Na ocasião, Piloni conversou com a reportagem da Folha do Litoral News, quando destacou os principais desafios a serem enfrentados. “O setor portuário brasileiro é muito diverso. Mas temos uma questão que tem sido uma bandeira para nós no Governo Federal e na Secretaria Nacional de Portos e Transportes Aquaviários, que é a questão da desconcentração de poder. Temos trabalhado muito nesta frente, visto que as experiências mais relevantes a nível mundial são a de gestão de portos de forma autônoma e localmente possam atender aos anseios da população", destacou, ressaltando as principais frentes de trabalho da equipe. "Diria que talvez essa seja a nossa principal bandeira de gestão neste momento, além da busca por melhorias da gestão pública. Nós temos a Companhia Docas que é gerida também pela União. A melhoria de gestão é uma forte bandeira que temos atuado”, enfatizou.
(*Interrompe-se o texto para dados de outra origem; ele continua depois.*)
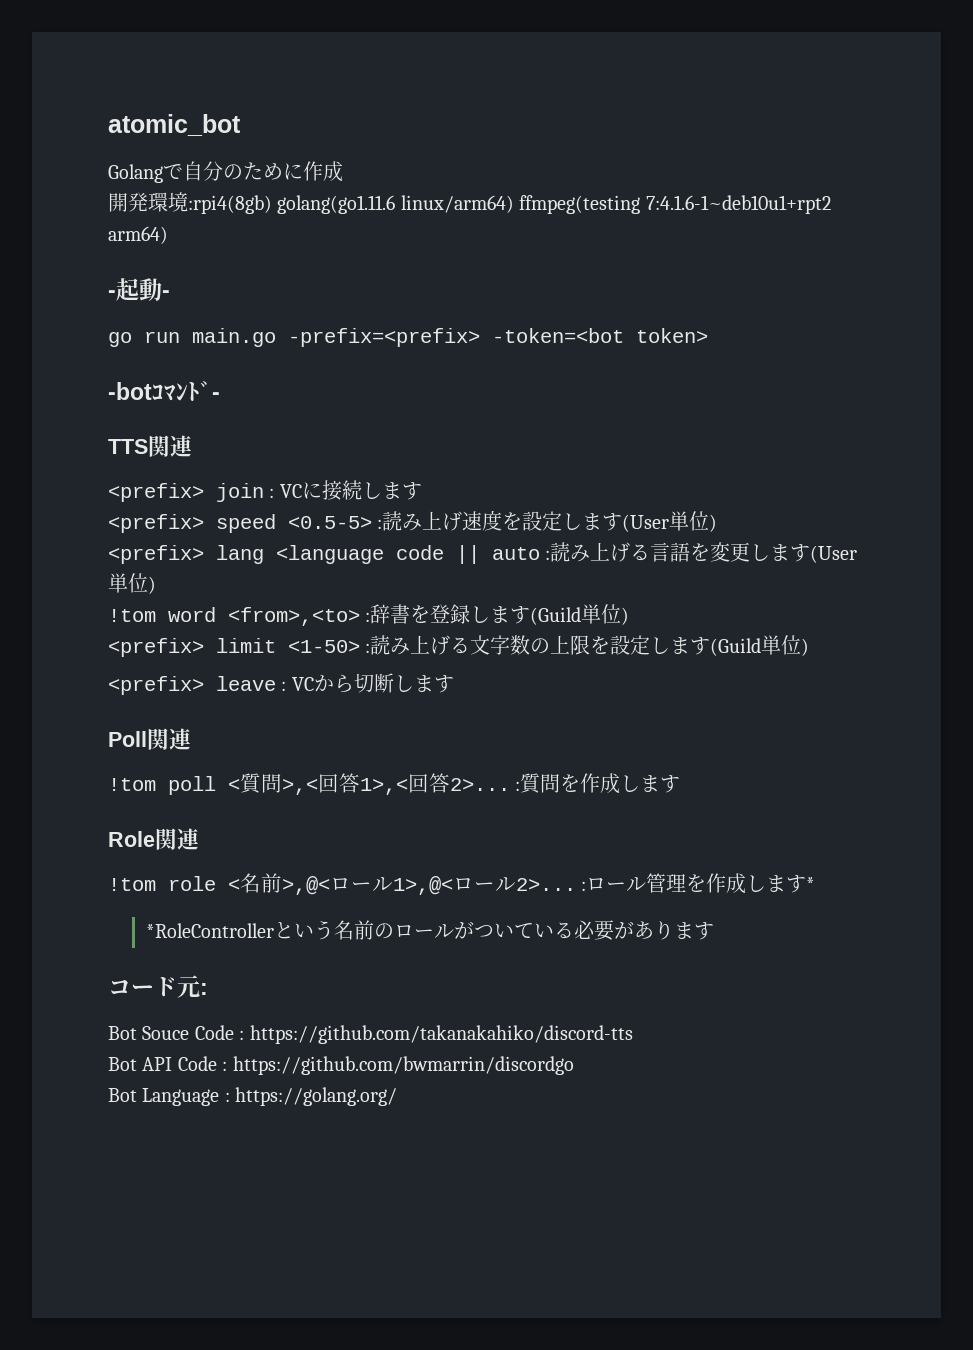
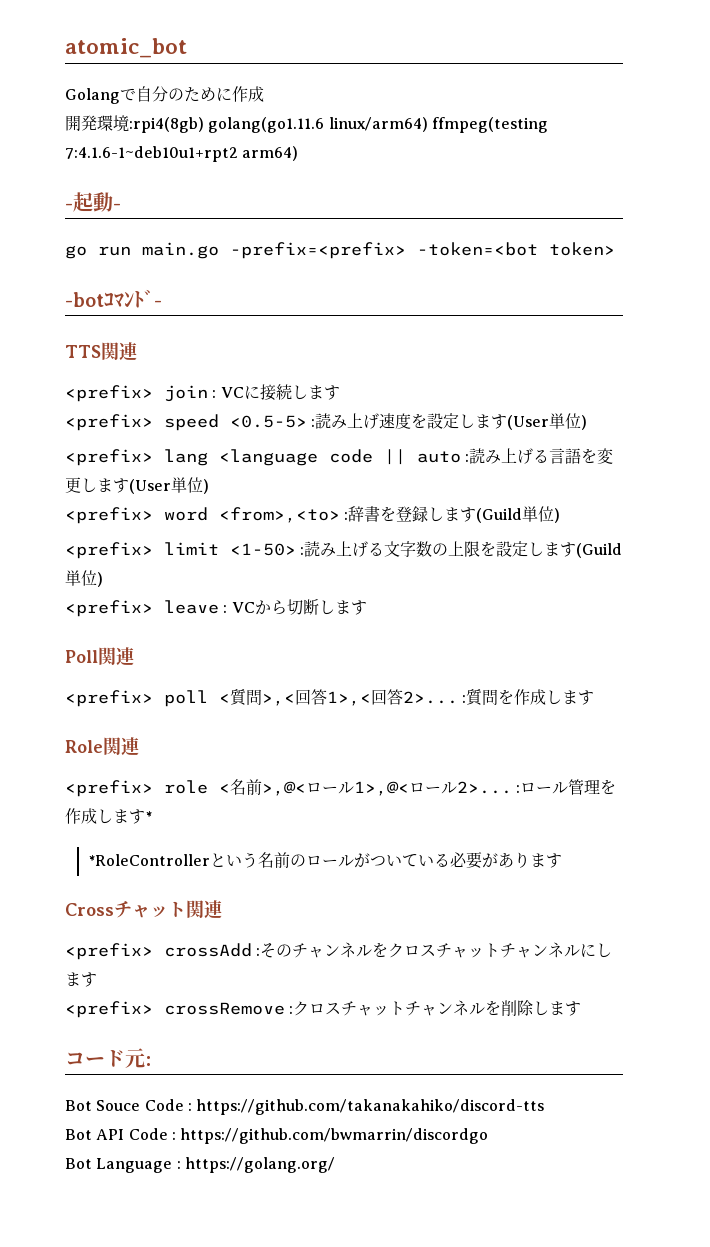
[108,609,156,622] !tom -> [65,507,153,524] <prefix>
[108,778,156,791] !tom -> [65,690,153,707] <prefix>
[108,878,156,891] !tom -> [65,780,153,797] <prefix>
(714, 931) none -> [65,900,222,919] [65,942,613,960] [65,972,97,987] [65,1000,582,1018] // Crossチャット関連 // <prefix> crossAdd :そのチャンネルをクロスチャットチャンネルにします // <prefix> crossRemove :クロスチャットチャンネルを削除します

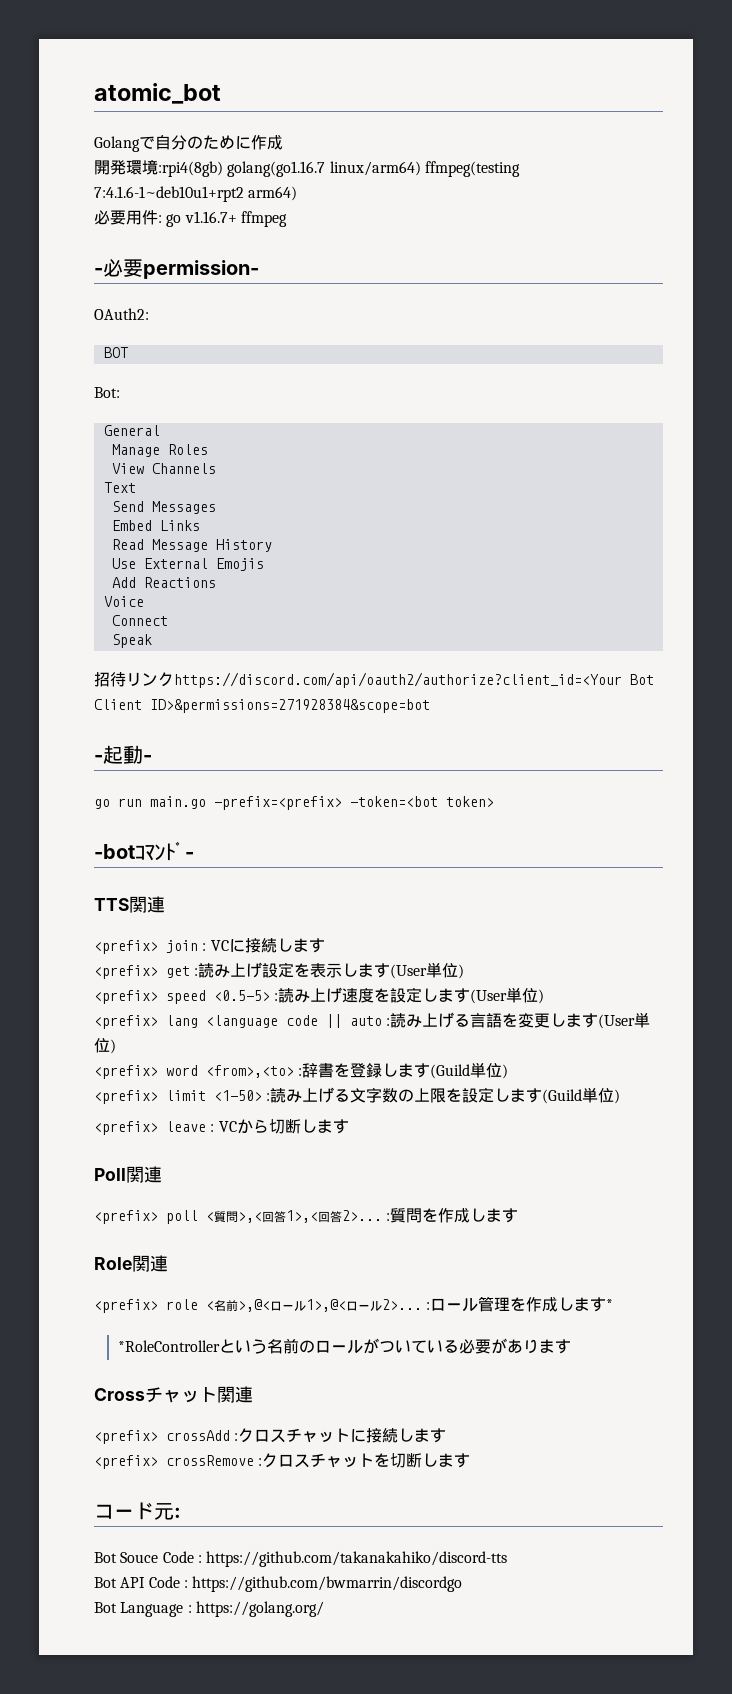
[208,117,325,133] golang(go1.11.6 -> [227,161,326,177] golang(go1.16.7
(299, 153) none -> [94,210,287,227] [94,259,259,279] [94,308,149,320] [103,347,128,358] [94,387,120,398] [103,425,160,436] [111,444,208,457] [111,463,216,474] [103,482,136,493] [111,501,216,514] [111,520,200,531] [111,539,272,552] [111,558,264,571] [111,577,216,588] [103,596,144,607] [111,615,168,626] [111,634,152,648] [94,672,654,688] [94,699,430,713] // 必要用件: go v1.16.7+ ffmpeg // -必要permission- // OAuth2: // BOT // Bot: // General // Manage Roles // View Channels // Text // Send Messages // Embed Links // Read Message History // Use External Emojis // Add Reactions // Voice // Connect // Speak // 招待リンクhttps://discord.com/api/oauth2/authorize?client_id=<Your Bot Client ID>&permissions=271928384&scope=bot
(340, 392) none -> [94,962,465,979] // <prefix> get :読み上げ設定を表示します(User単位)
[260,942,597,958] そのチャンネルをクロスチャットチャンネルに -> [238,1428,399,1443] クロスチャットに接続
[405,1000,535,1016] チャンネルを削除 -> [374,1453,423,1468] を切断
Questionado sobre qual a diretriz da sua gestão da Infraestrutura Portuária, Piloni enfatizou que o País precisa acompanhar os movimentos de crescimento da economia. "Tivemos, nestes últimos três a quatro anos, uma crise que atormentou o País e precisa ser vencida. A forma de dar condições para um crescimento econômico mais pujante é termos uma infraestrutura voltada a atender esta demanda, e os portos são importantíssimos neste cenário. Trabalharemos arduamente com investimentos públicos e privados para que haja um aumento na capacidade dos portos brasileiros”, completou.

Quanto aos Porto do Paraná, Piloni faz uma avaliação positiva. “Já conheço bem o Porto de Paranaguá e também o Porto de Antonina. Os terminais de uso privado estão sendo objetos de discussão. De fato estamos em uma região que possui uma vocação portuária e temos atendido no que diz respeito ao Governo Federal. Temos atuado no sentido de que tenhamos liberação de recursos públicos para a execução de obras, para que empreendimentos privados sejam alavancados, pois há hoje uma restrição no orçamento público, então a parceria privada acaba sendo uma solução. E os Portos do Paraná conhecem bem esta lógica, em virtude de nos últimos anos ter havido uma série de investimentos realizados pelos arrendatários dentro dos portos paranaenses”, externa o secretário.

Foto: APPA

 

Piloni deixou uma mensagem à comunidade portuária e, em especial, ao Porto de Paranaguá, que neste dia 17 de março completa 84 anos. “Nós temos motivos para comemorar. O Porto de Paranaguá tem cumprido o seu papel como porto que atende mais frontalmente a demanda pelo agronegócio brasileiro. Se vocaciona como um porto de agronegócio, mas também tem operações importantes na carga geral, nos contêineres, vide os investimentos que estão sendo realizados agora pelo TCP, então a mensagem que deixo é de persistência, de esforço e parceria entre os governos locais e o Governo Federal para que continue ocorrendo este crescimento, um porto que movimenta 53 milhões de toneladas, o 2.º maior porto do País e a ideia é que a gente cresça com um objetivo claro de atender cada vez mais a economia brasileira e dotá-la de boa infraestrutura portuária”, finaliza o representante do ministério, enfatizando que a retomada da gestão dos contratos de arrendamento do porto é importantíssima e está alinhada com as melhores práticas da gestão portuária no mundo.